I am still struggling with this issue, and the tension from it is a problem in my marriage. I can have PIV orgasms if we get a good grind going on, but they are not guaranteed/frequent.

My husband certainly understands the physiology behind female orgasms, but he can not seem to let go of PIV orgasms as the holy grail. When I can't orgasm this way, I end up feeling like my body is inadequate, which makes orgasm for me more difficult , and so on and so on...

I am trying to understand if my husband's view on female orgasm is a reflection of his own baggage, or is it somewhat normal for a guy to feel like he should own his woman's orgasm?


----------



## waiwera (Sep 8, 2009)

Sometimes..... I think it's because some men have seen too much porn where the woman is having a screaming orgasm at just the sight of his throbbing manhood.... by the time he actually starts the in/out business she's multi-orgasiming and squirting!

Sadly (for these men and their wives) life isn't a porn movie.

I'll take a O in any way shape or form it cums in!


----------



## 2ntnuf (Jul 14, 2012)

wantingmore01 said:


> Men: Are you disappointed if your woman needs direct clitoral stimulation during intercourse in order to have an orgasm?
> 
> Why or why not?
> 
> ...


 

I read this and thought, "ooh, I could learn something about how I think and do". It bothered me a little to have to rub her clit and pump her at the same time. I did think it was due to me, but she tried to assure me it was not me. It still bothered me though. I had a hard time concentrating on the proper pressure while I was getting more into the deed. It was something we needed to practice. 

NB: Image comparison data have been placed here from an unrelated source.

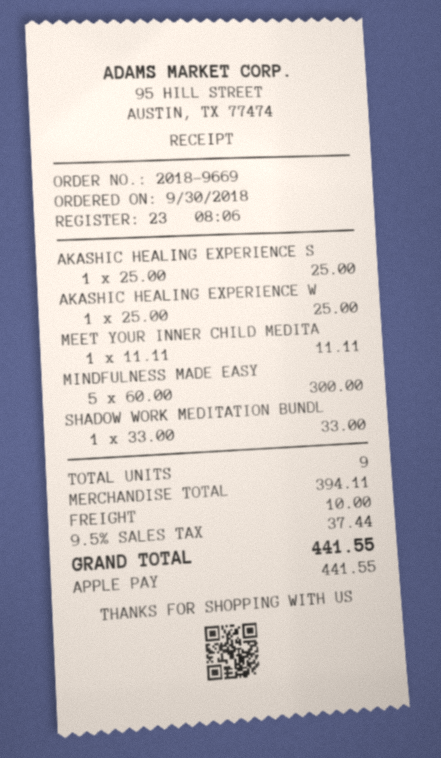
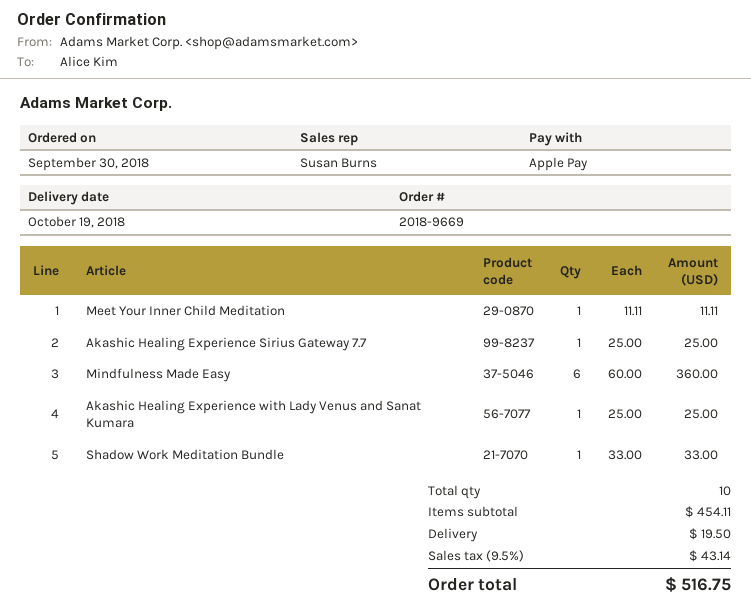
MINDFULNESS MADE EASY: 5 x 60.00 = 300.00 -> 6 x 60.00 = 360.00
total quantity: 9 -> 10
subtotal: 394.11 -> 454.11
shipping: 10.00 -> 19.50
tax: 9.5% = 37.44 -> 9.5% = 43.14
total: 441.55 -> 516.75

I also did feel it was my problem if she did not orgasm. I don't know why. Lack of experience? I think it was more a lack of understanding the more modern ways of communicating and boundaries. Just me. :scratchhead:


----------



## goodwife4 (Jan 7, 2013)

you need to tell your hubby that statistically only 10% of woman have PIV orgasms. i just thank god that i am one of them and can do it almost 99% of the time .... or used to be able to when i was having sex ... ha ha

i only know one of my friends apart from me who actually has one during sex, the rest need help.

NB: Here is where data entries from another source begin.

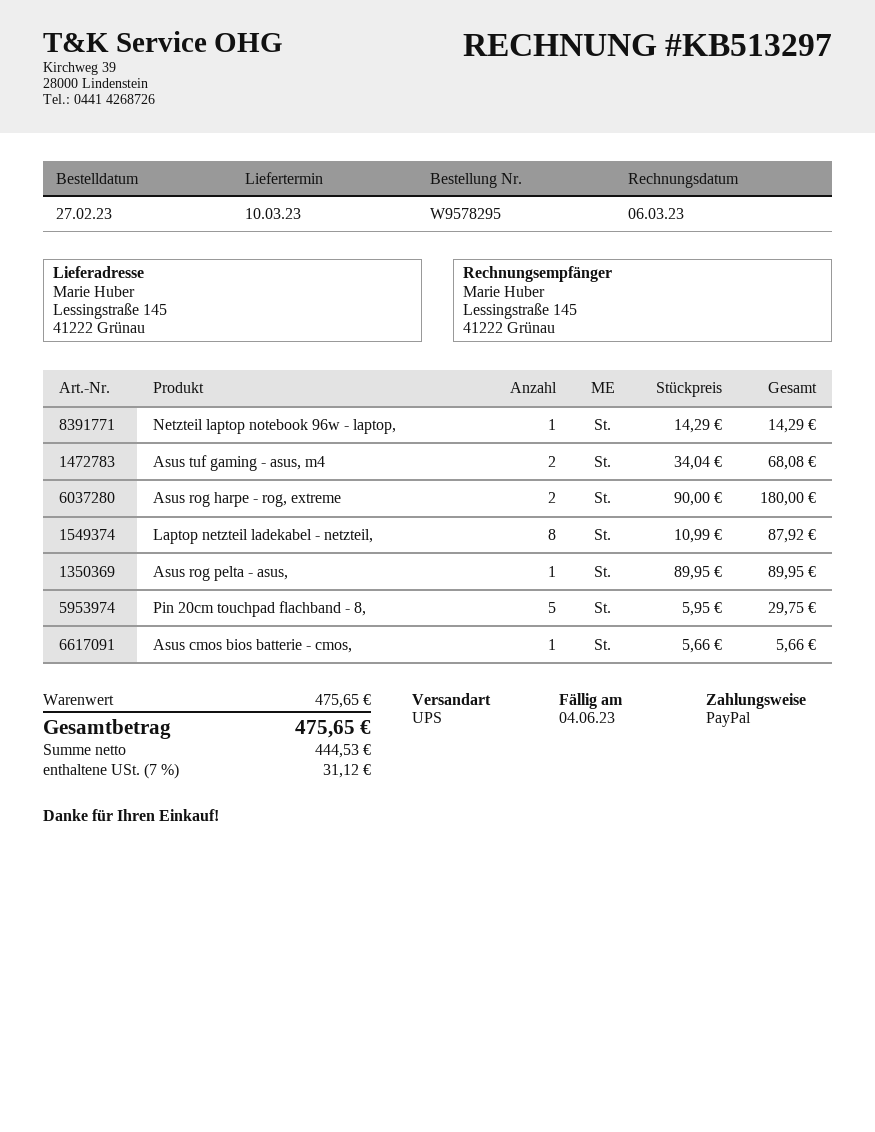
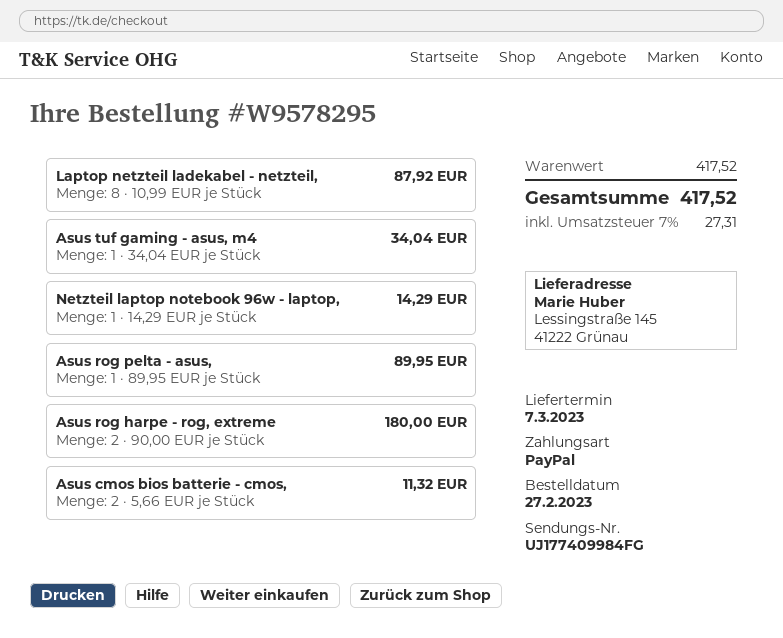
delivery date: 2023-03-10 -> 2023-03-07
Asus tuf gaming - asus, m4: 2 x 34.04 = 68.08 -> 1 x 34.04 = 34.04
Pin 20cm touchpad flachband - 8,: 5 x 5.95 = 29.75 -> none
Asus cmos bios batterie - cmos,: 1 x 5.66 = 5.66 -> 2 x 5.66 = 11.32
subtotal: 475.65 -> 417.52
tax: 7% = 31.12 -> 7% = 27.31
total: 475.65 -> 417.52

it is nothing to do with the man, the size or how long he takes ( maybe partly how long he takes)

he just needs to get past it and be happy you have one at all as some women NEVER have one at all

now thats sad


----------



## anotherguy (Dec 14, 2011)

I'd say 'baggage' is a good way to describe it.
_Posted via Mobile Device_


----------



## LdyVenus (Dec 1, 2012)

waiwera said:


> I'll take an O in any way shape or form it cums in!


Woohoo! I'll second that. 
_Posted via Mobile Device_


----------



## chillymorn (Aug 11, 2010)

wantingmore01 said:


> Men: Are you disappointed if your woman needs direct clitoral stimulation during intercourse in order to have an orgasm? no
> 
> Why or why not? sex should be about comunicating what you like and then doing it to eachother.
> 
> ...


----------



## TheStranger (Jan 14, 2013)

waiwera said:


> I'll take a O in any way shape or form it cums in!


Me too.  The sad thing is I've never seen my wife having orgasms. It's a kind of her thing only.


----------



## jaquen (Mar 1, 2012)

Quite the opposite. My wife's clitoral glans has no nerve sensation, and it never has. She's highly orgasmic, and is _very_ penetration centric.


I'm not going to lie, the lack of outer clit stimulation doesn't pose a problem. It puts more emphasis on penetrative activities, which allows far more opportunities for us to orgasm together. There isn't a lot of "you cum, then I cum" in our marriage. In this regard, I am super spoiled, and can no longer really fathom a sexual life with a woman who is limited to only one way of getting off. Yes I know that is most women, just speaking from my own perspective.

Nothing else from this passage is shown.